Radioactive waste could end up in your European sofa or even food cans because of a relaxation in European safety limits, claim environmentalists.
A directive from Euratom, the European Union's nuclear agency, which is due to come into force throughout Europe by May 2000, will exempt small amounts of radioactive contamination from regulatory controls. It will permit organisations to recycle materials that expose people to less than 10 microsieverts of radiation a year. (The yearly safety limit for public exposure to radiation in Hong Kong is 5,000 microsieverts.) Environmentalists claim this could lead to manufacturers' using radioactive material in consumer goods, such as furniture and food containers.

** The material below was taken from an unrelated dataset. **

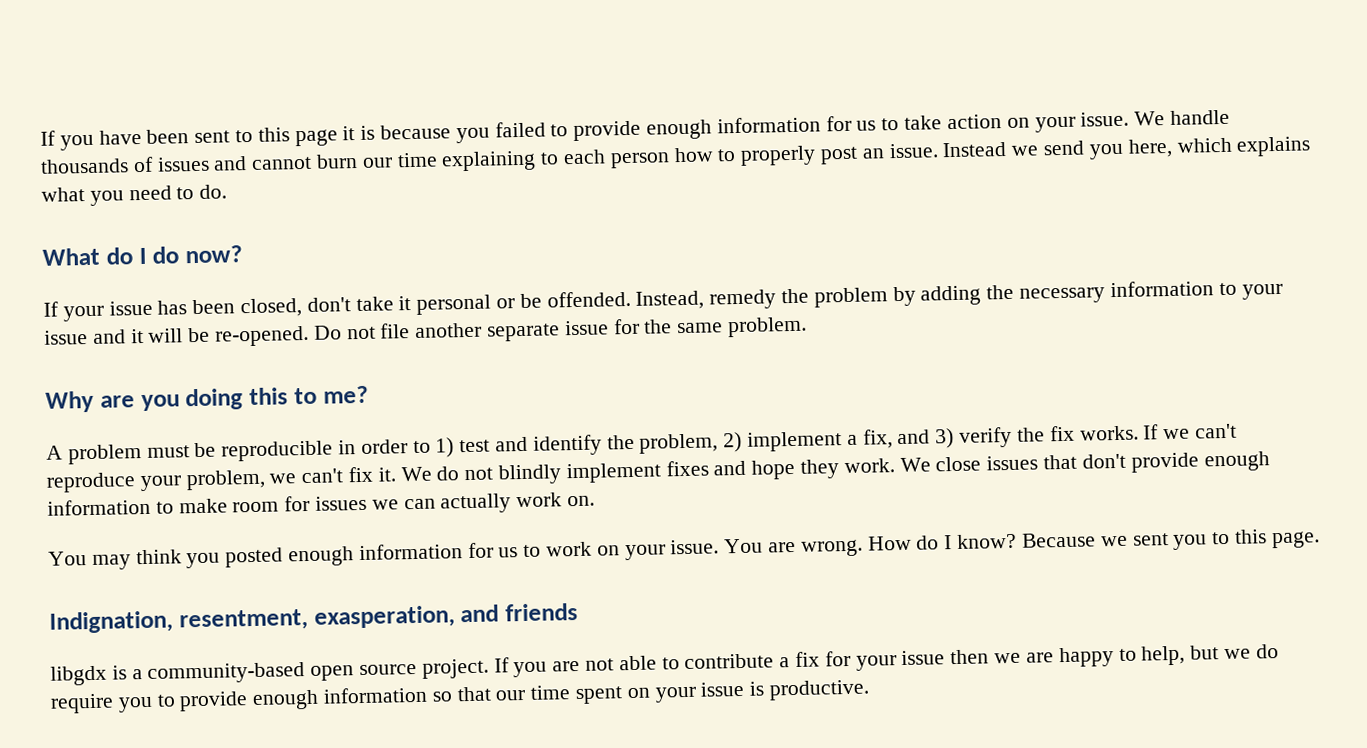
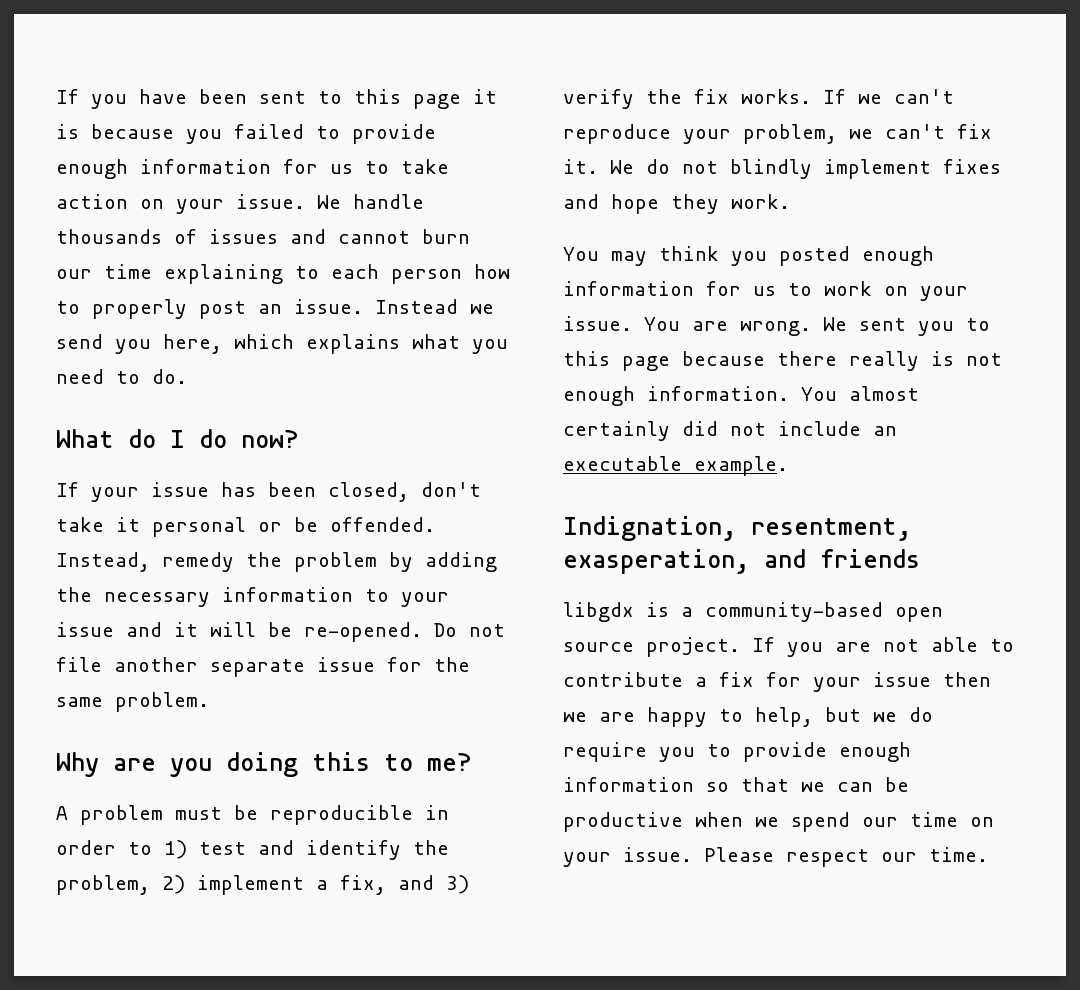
- We close issues that don't provide enough information to make room for issues we can actually work on.
- How do I know? Because we sent you to this page.
+ We sent you to this page because there really is not enough information. You almost certainly did not include an executable example.
- If you are not able to contribute a fix for your issue then we are happy to help, but we do require you to provide enough information so that our time spent on your issue is productive.
+ If you are not able to contribute a fix for your issue then we are happy to help, but we do require you to provide enough information so that we can be productive when we spend our time on your issue. Please respect our time.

Richard Bramhall, from the Low Level Radiation Campaign - a Welsh pressure group - points to the nuclear industry's plans to treat radioactively contaminated metals so they can be recycled into food cans. 'They are waiting open-mouthed for these exemptions,' he says.
But John Cooper, a senior scientist on the British Government's National Radiological Protection Board who helped draft the exemptions, argues there is no point in trying to regulate every scrap of radioactive waste. He says the exemptions will only apply when 'the risks are trivial and not worth regulating'.
Dead quiet Research in Maryland suggests that deadly bacteria could be wafting round undetected in air-conditioning systems because they enter a dormant state that does not show up in standard tests.
Hospitals run regular checks of bacteria inhabiting their moist air-conditioning systems, such as those responsible for pneumonia, meningitis and Legionnaire's disease. The standard procedure is to dissolve a sample of air and spread it on a Petri dish to observe how the bacteria grow.
But another test - in which nutrients were added to air samples so that dormant bacteria were shown up - indicated that up to 90 per cent of cells were not being detected by the usual method.